La visión solar de Tesla llega a Puerto Rico


Tesla anunció que comenzó a construir su primera instalación de micro redes, tendiendo un campo solar y colocando sus baterías Powerpack del tamaño de una nevera, para  poder suministrar electricidad a un hospital infantil en la capital puertorriqueña.

La idea de que la energía solar, puede servir como una fuente viable de ayuda de emergencia, es totalmente nueva. En nuestros tiempos, las tecnologías renovables han proliferado y se han vuelto más asequibles, aunque ya es bien sabido que existe una respuesta comprobada a los desastres naturales: recurrir a los generadores diésel y al combustible, hasta que los servicios tengan la oportunidad de restablecer la red eléctrica.

Este ha sido el patrón que  ha seguido Puerto Rico después del Huracán María. Una ferretería le comentó a New York Times que había estado vendiendo hasta 300 generadores por día. FEMA afirma que ha instalado más generadores en Puerto Rico, que en  las partes afectadas por huracanes en Texas y Florida. Aún así, cabe decir que los generadores son caros, ineficientes y propensos al fracaso. Y quemar diesel o gasolina en los hogares tiene riesgos para la salud, como lo es el envenenamiento por monóxido de carbono.

Por el contrario, una configuración de micro red, es una combinación de paneles solares, almacenamiento de batería e inversores eléctricos que no requieren entrada de la red eléctrica principal, que tienen un efecto inmediato y proporcionan electricidad confiable sin contaminación. Y una vez instalados, estos sistemas autónomos  ayudan a eliminar los apagones continuos que eran un gran problema en Puerto Rico incluso antes de María.

Tesla es la compañía más destacada que pasa por alto las avenidas convencionales de reconstrucción para instalar energía renovable y baterías. Otras compañías y organizaciones sin fines de lucro han estado reuniendo recursos para llenar el vacío dejado por los esfuerzos de ayuda federal.

El grupo alemán de energía renovable Sonnen, se ha comprometido a construir micro redes en áreas prioritarias, trabajando con el socio local Pura Energía, para instalar baterías donadas a centros comunitarios.

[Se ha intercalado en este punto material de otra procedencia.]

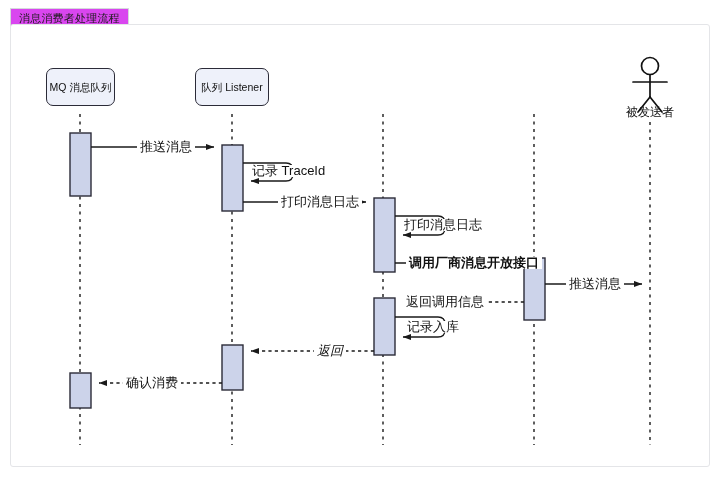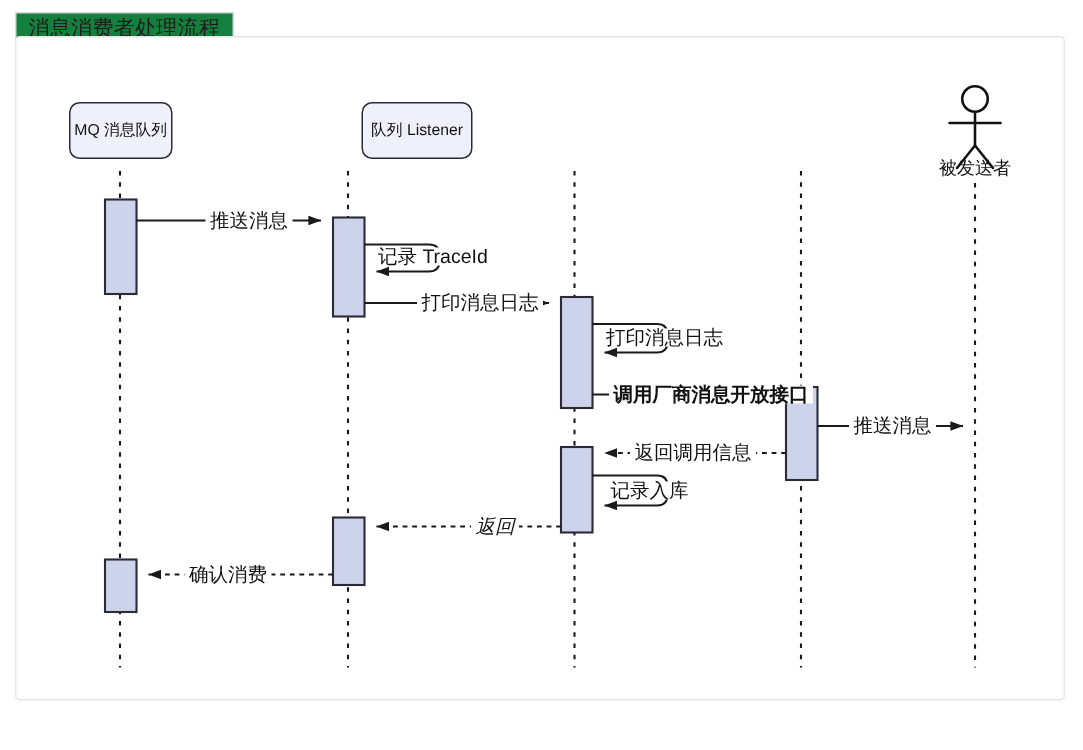"消息消费者处理流程" #diagram-title { background: #15803d -> #d946ef; font-size: 14px -> 11px }
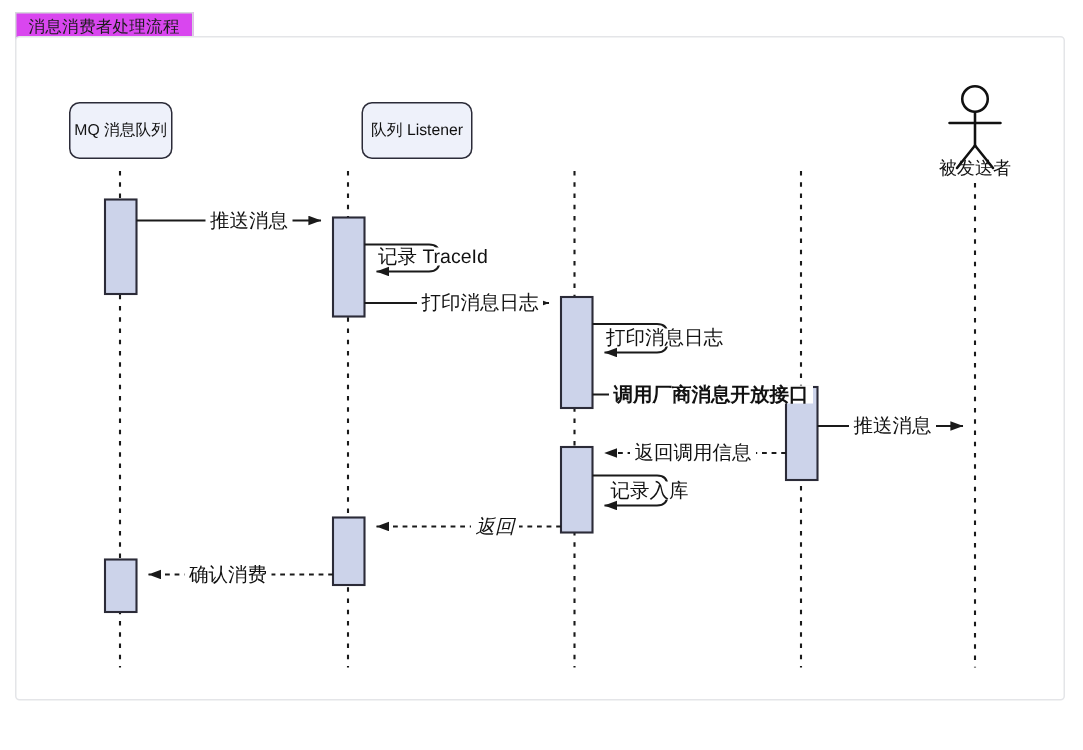"队列 Listener" div.plabel { margin-left: 46px -> none }
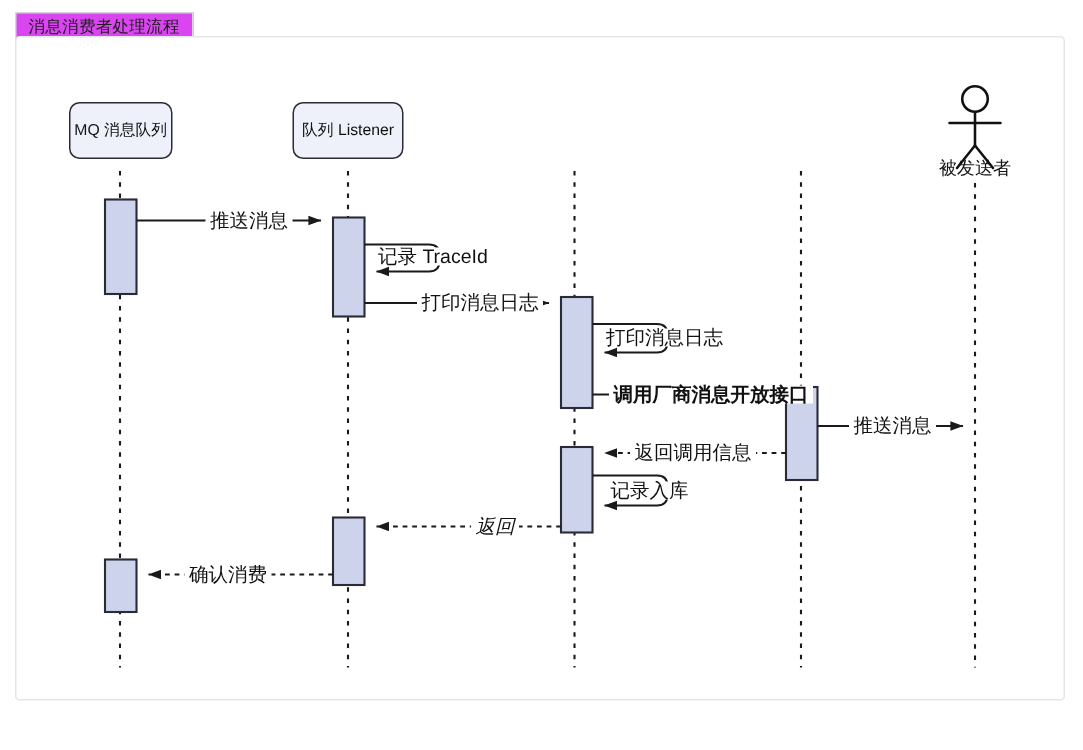"返回调用信息" div.msg-label { left: 420px -> 403px }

Otro grupo, Resilient Power Puerto Rico, está distribuyendo generadores solares a comunidades remotas, donde pueden servir como centros para necesidades inmediatas, como cargar teléfonos y filtrar agua.

Los sistemas de micro redes proporcionan electricidad y comunicaciones a las estaciones de bomberos, así como tecnología de purificación de agua que proporcionan hasta 250 galones de agua potable por día, algo crucial en una isla donde 1 de cada 3 residentes no tiene acceso a agua potable.

Hay 95 estaciones de bomberos en Puerto Rico, y se calcula que tomará poco menos de $ 5 millones para Empowered by Light equiparlos a todos. Hasta ahora, la organización sin fines de lucro ha transformado dos estaciones, una en el barrio Obrero de San Juan, de bajos ingresos, y otra en la ciudad de Utuado, en el centro remoto de la isla. Después de estas instalaciones, la estación de bomberos local es el único edificio con las luces encendidas por la noche: las comunidades periféricas y marginadas siempre están entre las últimas en recibir ayuda de emergencia.

Hasta el 80 por ciento de las líneas de transmisión de alta potencia de la isla fueron destruidas, e incluso los trabajos de reparación, tienen a la mayoría de la isla fuera de la red hasta finales de este año.

En los próximos meses, a medida que las comunidades y las empresas trabajen para reconstruir esa infraestructura, habrá oportunidad de hacer que la isla sea más resistente. Las empresas como Tesla ofrecen un camino hacia una infraestructura eléctrica menos vulnerable. Mientras tanto, organizaciones como Resilient Power Puerto Rico, enfatizan la importancia de la resiliencia económica.

Los fundadores con sede en Nueva York quieren poner el poder en manos de los residentes de la isla, siguiendo el modelo de esfuerzos similares en Rockaways después de Sandy. La organización sin fines de lucro, tiene la ambición de establecer 100 ciudades solares, una economía verde robusta y más independencia eléctrica para todos.